## WHAT THIS TASK INVOLVES:
The reply is a verbatim copy of the listing below with its images dropped.

## SUPPLIED DATA:
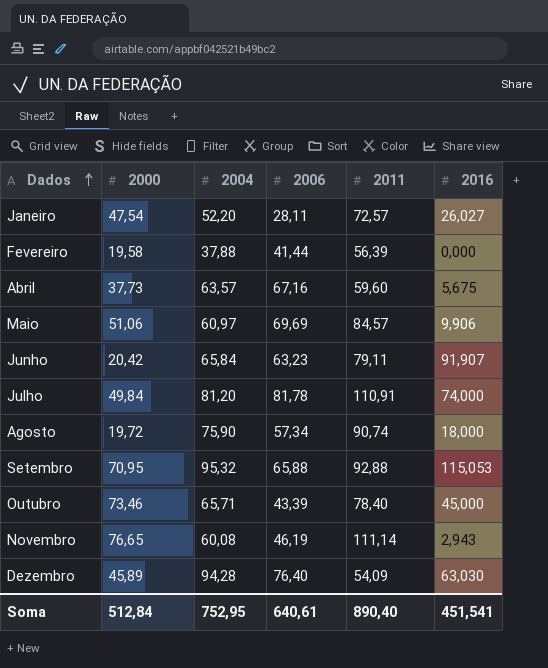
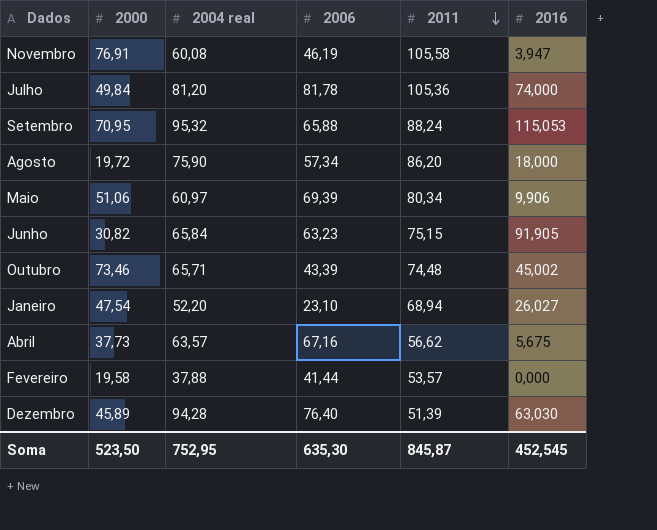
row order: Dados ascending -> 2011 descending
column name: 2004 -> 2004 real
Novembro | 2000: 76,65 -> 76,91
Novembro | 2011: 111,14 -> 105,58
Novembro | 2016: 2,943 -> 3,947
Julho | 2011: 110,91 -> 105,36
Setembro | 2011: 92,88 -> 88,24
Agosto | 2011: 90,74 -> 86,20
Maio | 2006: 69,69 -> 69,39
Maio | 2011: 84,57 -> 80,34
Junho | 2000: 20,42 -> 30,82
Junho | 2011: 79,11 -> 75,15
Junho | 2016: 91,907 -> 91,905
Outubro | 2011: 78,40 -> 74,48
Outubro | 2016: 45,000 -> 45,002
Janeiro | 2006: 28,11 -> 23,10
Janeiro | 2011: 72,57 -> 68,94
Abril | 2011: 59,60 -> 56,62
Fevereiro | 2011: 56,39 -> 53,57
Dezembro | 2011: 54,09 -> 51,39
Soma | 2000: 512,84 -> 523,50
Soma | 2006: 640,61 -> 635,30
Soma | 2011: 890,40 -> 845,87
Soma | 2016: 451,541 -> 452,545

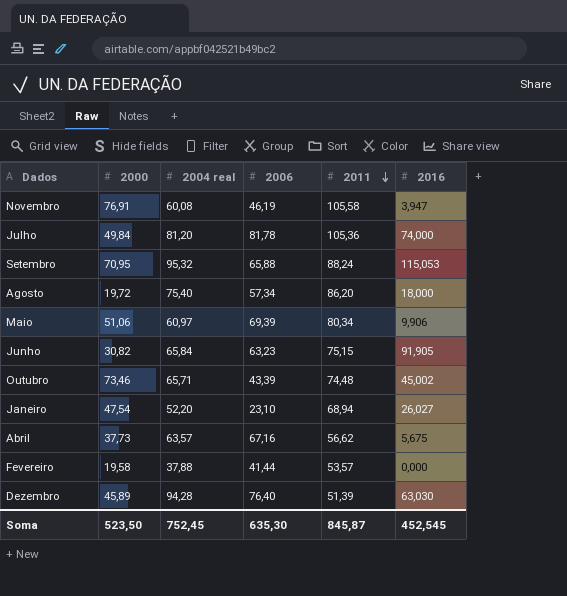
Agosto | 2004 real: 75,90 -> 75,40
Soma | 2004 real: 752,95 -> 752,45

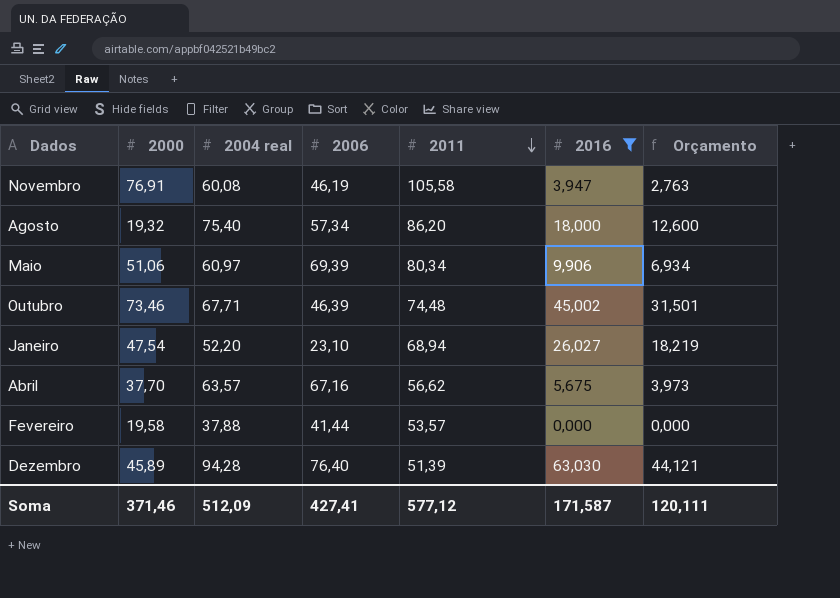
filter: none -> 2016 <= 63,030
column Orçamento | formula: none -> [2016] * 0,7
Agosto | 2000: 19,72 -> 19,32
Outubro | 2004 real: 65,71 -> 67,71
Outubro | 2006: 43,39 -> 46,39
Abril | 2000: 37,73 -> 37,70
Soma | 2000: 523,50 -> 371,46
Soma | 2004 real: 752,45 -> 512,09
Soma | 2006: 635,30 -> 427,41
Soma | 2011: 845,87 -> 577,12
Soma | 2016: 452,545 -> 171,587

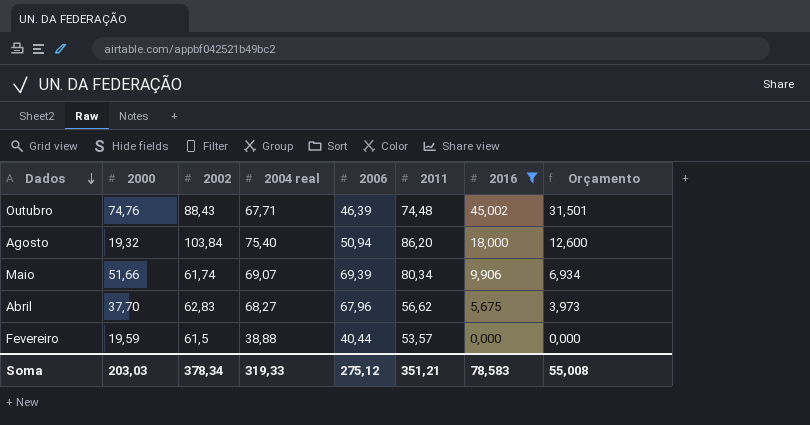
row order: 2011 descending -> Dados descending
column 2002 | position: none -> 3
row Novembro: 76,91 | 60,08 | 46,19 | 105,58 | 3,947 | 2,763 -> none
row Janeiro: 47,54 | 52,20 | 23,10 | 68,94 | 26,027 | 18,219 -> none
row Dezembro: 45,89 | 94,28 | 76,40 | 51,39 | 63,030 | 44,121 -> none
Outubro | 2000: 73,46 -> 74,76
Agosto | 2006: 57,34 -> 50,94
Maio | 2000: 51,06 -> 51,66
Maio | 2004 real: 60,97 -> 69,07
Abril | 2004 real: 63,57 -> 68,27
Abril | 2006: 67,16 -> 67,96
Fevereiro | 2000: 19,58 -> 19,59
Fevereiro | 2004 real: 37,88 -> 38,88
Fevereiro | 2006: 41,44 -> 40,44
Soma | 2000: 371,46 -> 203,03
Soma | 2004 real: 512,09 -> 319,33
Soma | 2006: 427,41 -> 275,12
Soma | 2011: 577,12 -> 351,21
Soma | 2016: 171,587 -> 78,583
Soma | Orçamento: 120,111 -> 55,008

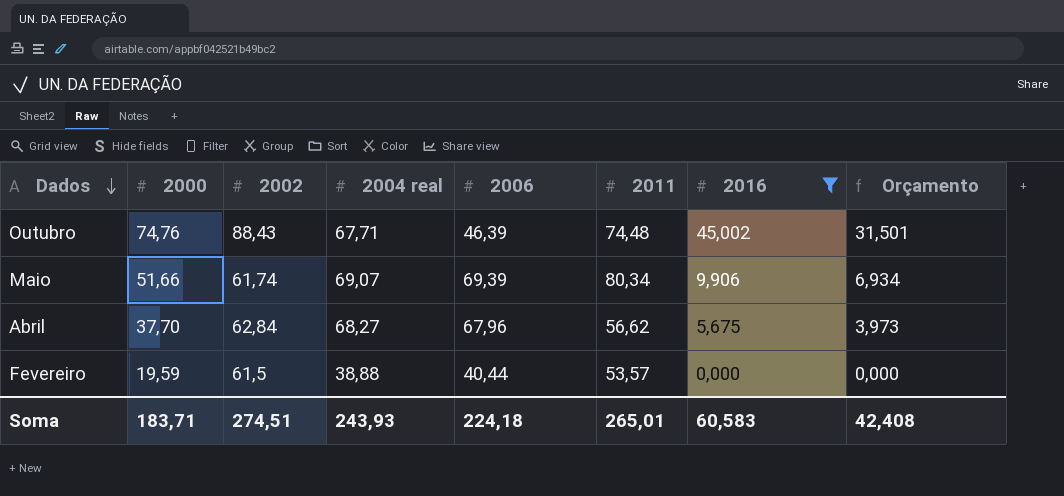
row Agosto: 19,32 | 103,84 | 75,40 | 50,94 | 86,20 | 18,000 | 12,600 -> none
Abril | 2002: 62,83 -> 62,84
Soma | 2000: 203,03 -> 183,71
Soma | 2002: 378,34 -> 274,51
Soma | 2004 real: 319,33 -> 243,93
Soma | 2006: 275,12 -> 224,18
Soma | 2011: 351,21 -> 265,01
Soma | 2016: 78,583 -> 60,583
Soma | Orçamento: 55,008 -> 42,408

## RESPONSE BELOW:
row order: Dados ascending -> 2011 descending
column name: 2004 -> 2004 real
Novembro | 2000: 76,65 -> 76,91
Novembro | 2011: 111,14 -> 105,58
Novembro | 2016: 2,943 -> 3,947
Julho | 2011: 110,91 -> 105,36
Setembro | 2011: 92,88 -> 88,24
Agosto | 2011: 90,74 -> 86,20
Maio | 2006: 69,69 -> 69,39
Maio | 2011: 84,57 -> 80,34
Junho | 2000: 20,42 -> 30,82
Junho | 2011: 79,11 -> 75,15
Junho | 2016: 91,907 -> 91,905
Outubro | 2011: 78,40 -> 74,48
Outubro | 2016: 45,000 -> 45,002
Janeiro | 2006: 28,11 -> 23,10
Janeiro | 2011: 72,57 -> 68,94
Abril | 2011: 59,60 -> 56,62
Fevereiro | 2011: 56,39 -> 53,57
Dezembro | 2011: 54,09 -> 51,39
Soma | 2000: 512,84 -> 523,50
Soma | 2006: 640,61 -> 635,30
Soma | 2011: 890,40 -> 845,87
Soma | 2016: 451,541 -> 452,545

Agosto | 2004 real: 75,90 -> 75,40
Soma | 2004 real: 752,95 -> 752,45

filter: none -> 2016 <= 63,030
column Orçamento | formula: none -> [2016] * 0,7
Agosto | 2000: 19,72 -> 19,32
Outubro | 2004 real: 65,71 -> 67,71
Outubro | 2006: 43,39 -> 46,39
Abril | 2000: 37,73 -> 37,70
Soma | 2000: 523,50 -> 371,46
Soma | 2004 real: 752,45 -> 512,09
Soma | 2006: 635,30 -> 427,41
Soma | 2011: 845,87 -> 577,12
Soma | 2016: 452,545 -> 171,587

row order: 2011 descending -> Dados descending
column 2002 | position: none -> 3
row Novembro: 76,91 | 60,08 | 46,19 | 105,58 | 3,947 | 2,763 -> none
row Janeiro: 47,54 | 52,20 | 23,10 | 68,94 | 26,027 | 18,219 -> none
row Dezembro: 45,89 | 94,28 | 76,40 | 51,39 | 63,030 | 44,121 -> none
Outubro | 2000: 73,46 -> 74,76
Agosto | 2006: 57,34 -> 50,94
Maio | 2000: 51,06 -> 51,66
Maio | 2004 real: 60,97 -> 69,07
Abril | 2004 real: 63,57 -> 68,27
Abril | 2006: 67,16 -> 67,96
Fevereiro | 2000: 19,58 -> 19,59
Fevereiro | 2004 real: 37,88 -> 38,88
Fevereiro | 2006: 41,44 -> 40,44
Soma | 2000: 371,46 -> 203,03
Soma | 2004 real: 512,09 -> 319,33
Soma | 2006: 427,41 -> 275,12
Soma | 2011: 577,12 -> 351,21
Soma | 2016: 171,587 -> 78,583
Soma | Orçamento: 120,111 -> 55,008

row Agosto: 19,32 | 103,84 | 75,40 | 50,94 | 86,20 | 18,000 | 12,600 -> none
Abril | 2002: 62,83 -> 62,84
Soma | 2000: 203,03 -> 183,71
Soma | 2002: 378,34 -> 274,51
Soma | 2004 real: 319,33 -> 243,93
Soma | 2006: 275,12 -> 224,18
Soma | 2011: 351,21 -> 265,01
Soma | 2016: 78,583 -> 60,583
Soma | Orçamento: 55,008 -> 42,408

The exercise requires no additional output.